__TASK INSTRUCTIONS__:
Within the entries below, find every line that has the string "weight", then copy it.

(Records drawn from a dataset)

++++++

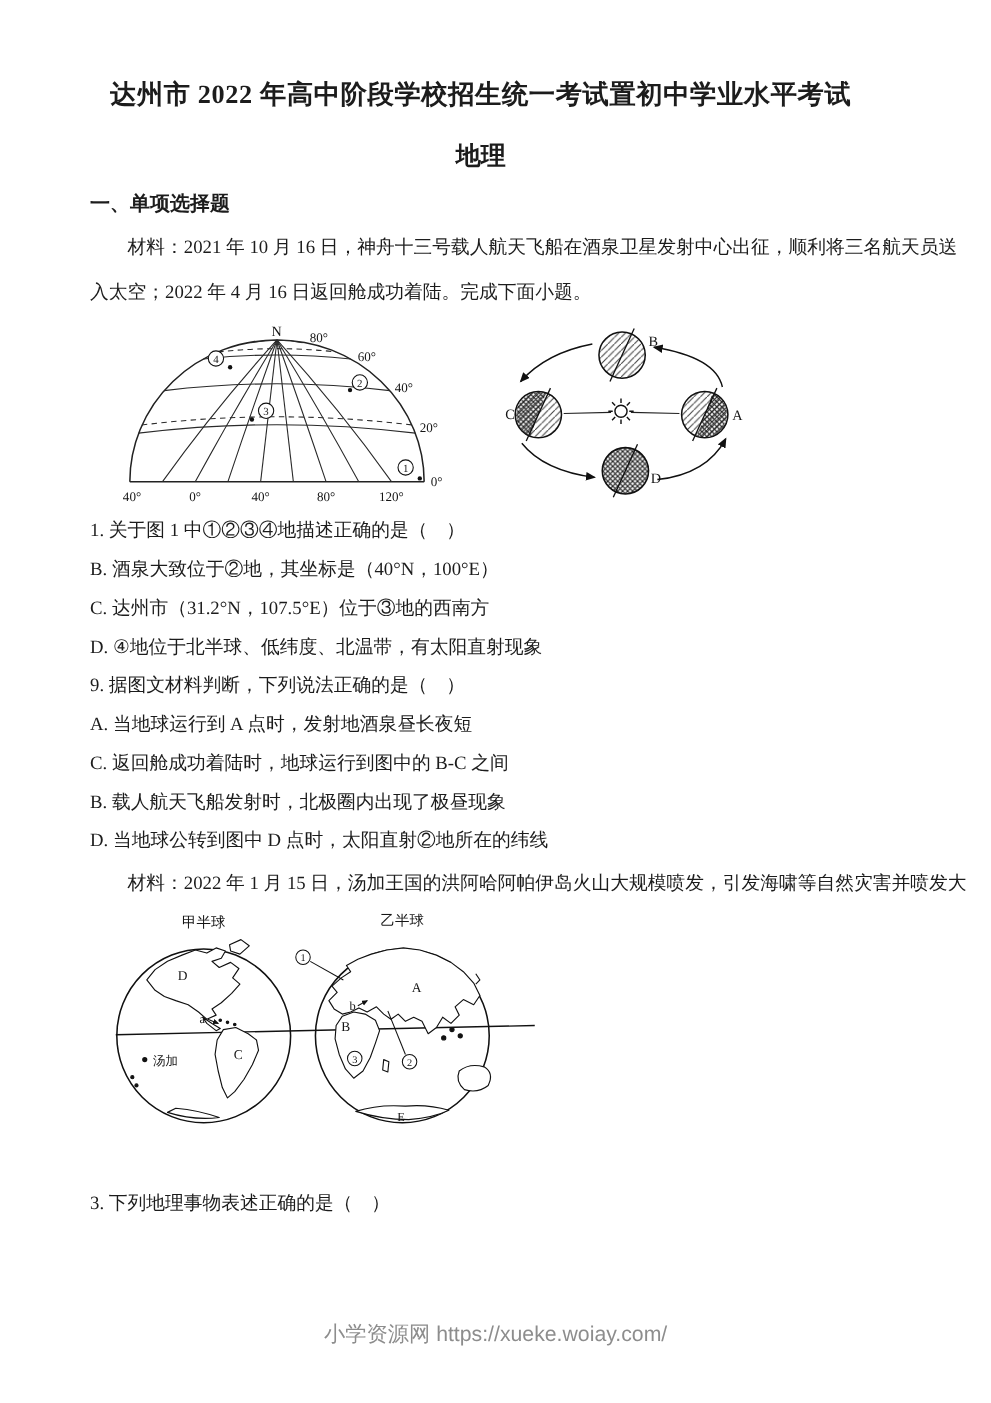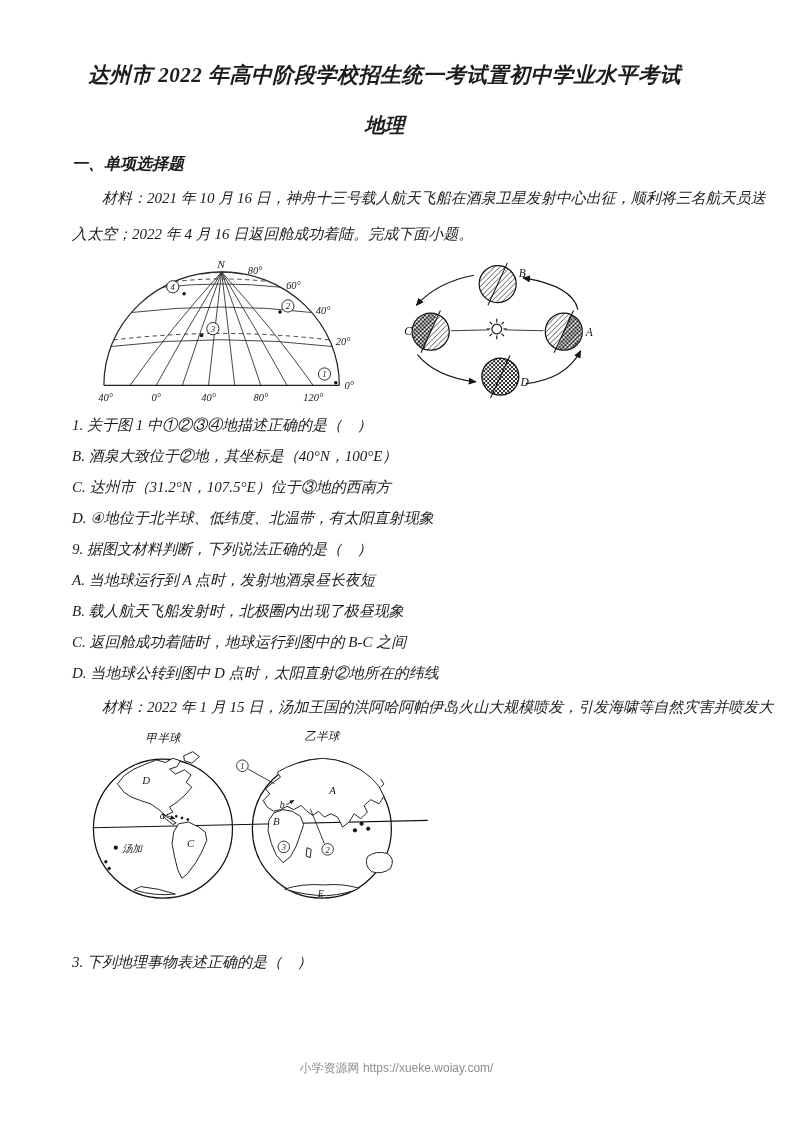--- a/index.html
+++ b/index.html
@@ -5,7 +5,7 @@
   html,body{margin:0;padding:0;background:#ffffff;}
   .page{position:relative;width:793px;height:1122px;background:#ffffff;overflow:hidden;
         font-family:"Liberation Serif","DejaVu Serif",serif;color:#1c1c1c;}
-  .content{padding:60px 96px 0 72px;font-style:italic;}
+  .content{padding:60px 96px 0 72px;}
   .title{margin:0;text-align:center;font-size:21px;line-height:30px;font-weight:bold;white-space:nowrap;letter-spacing:0.5px;}
   .subject{margin:20px 0 0 0;text-align:center;font-size:20px;line-height:30px;font-weight:bold;}
   .section{margin:12px 0 0 0;font-size:16px;line-height:24px;font-weight:bold;}

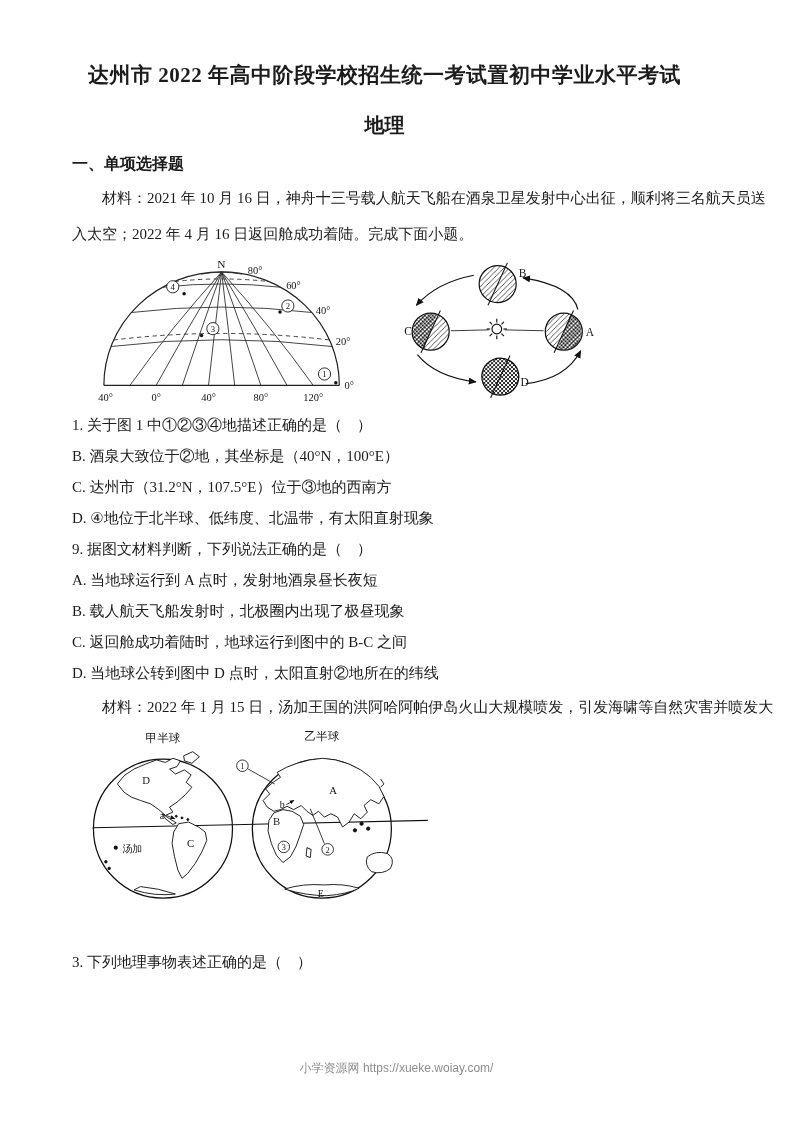--- a/index.html
+++ b/index.html
@@ -163,8 +163,8 @@
     <div>
       <p class="qline">9. 据图文材料判断，下列说法正确的是（　）</p>
       <p class="qline">A. 当地球运行到 A 点时，发射地酒泉昼长夜短</p>
+      <p class="qline">C. 返回舱成功着陆时，地球运行到图中的 B-C 之间</p>
       <p class="qline">B. 载人航天飞船发射时，北极圈内出现了极昼现象</p>
-      <p class="qline">C. 返回舱成功着陆时，地球运行到图中的 B-C 之间</p>
       <p class="qline">D. 当地球公转到图中 D 点时，太阳直射②地所在的纬线</p>
     </div>
 

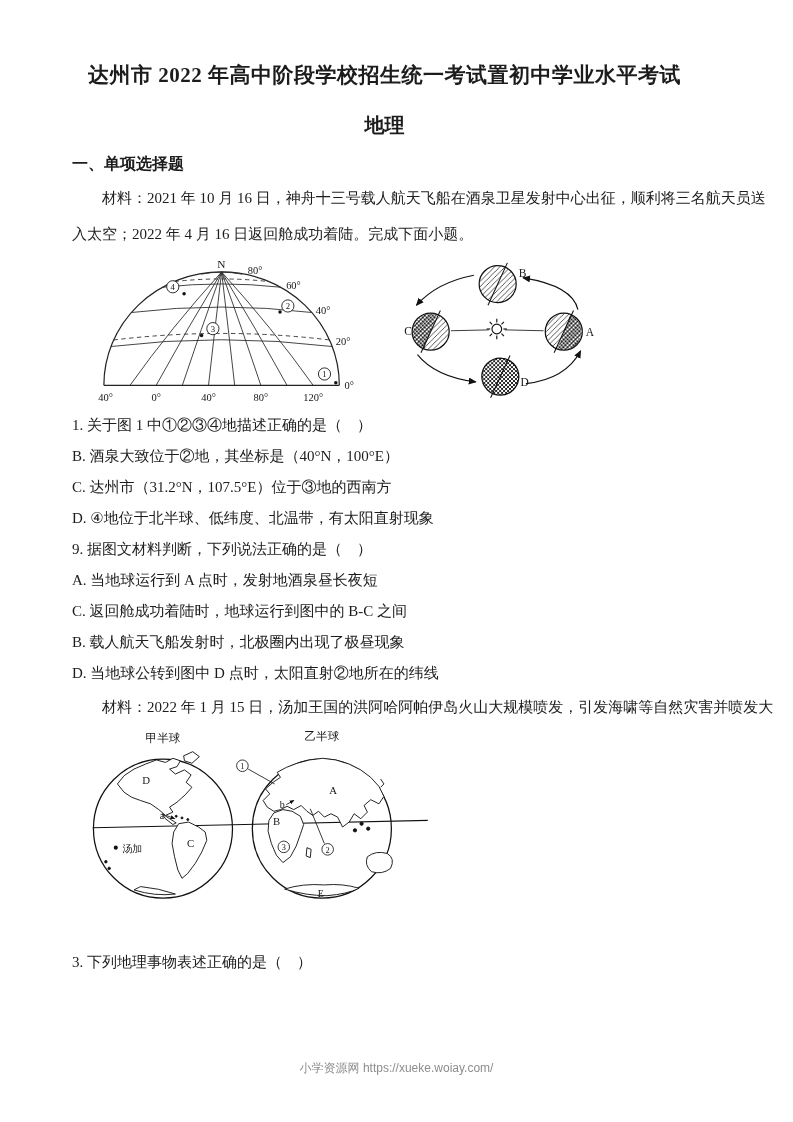--- a/index.html
+++ b/index.html
@@ -19,7 +19,7 @@
   .fig-grid{margin-top:4px;}
   .fig2-wrap{margin:6px 0 0 4px;}
   .footer{position:absolute;left:0;right:0;top:1056px;text-align:center;color:#8d8d8d;
-          font-size:12px;line-height:24px;font-family:"Liberation Sans","DejaVu Sans",sans-serif;}
+          font-size:17px;line-height:24px;font-family:"Liberation Sans","DejaVu Sans",sans-serif;}
   svg text{font-family:"Liberation Serif","DejaVu Serif",serif;fill:#151515;}
 </style>
 </head>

++++++

__EXERCISE OUTPUT__:
   .title{margin:0;text-align:center;font-size:21px;line-height:30px;font-weight:bold;white-space:nowrap;letter-spacing:0.5px;}
   .subject{margin:20px 0 0 0;text-align:center;font-size:20px;line-height:30px;font-weight:bold;}
   .section{margin:12px 0 0 0;font-size:16px;line-height:24px;font-weight:bold;}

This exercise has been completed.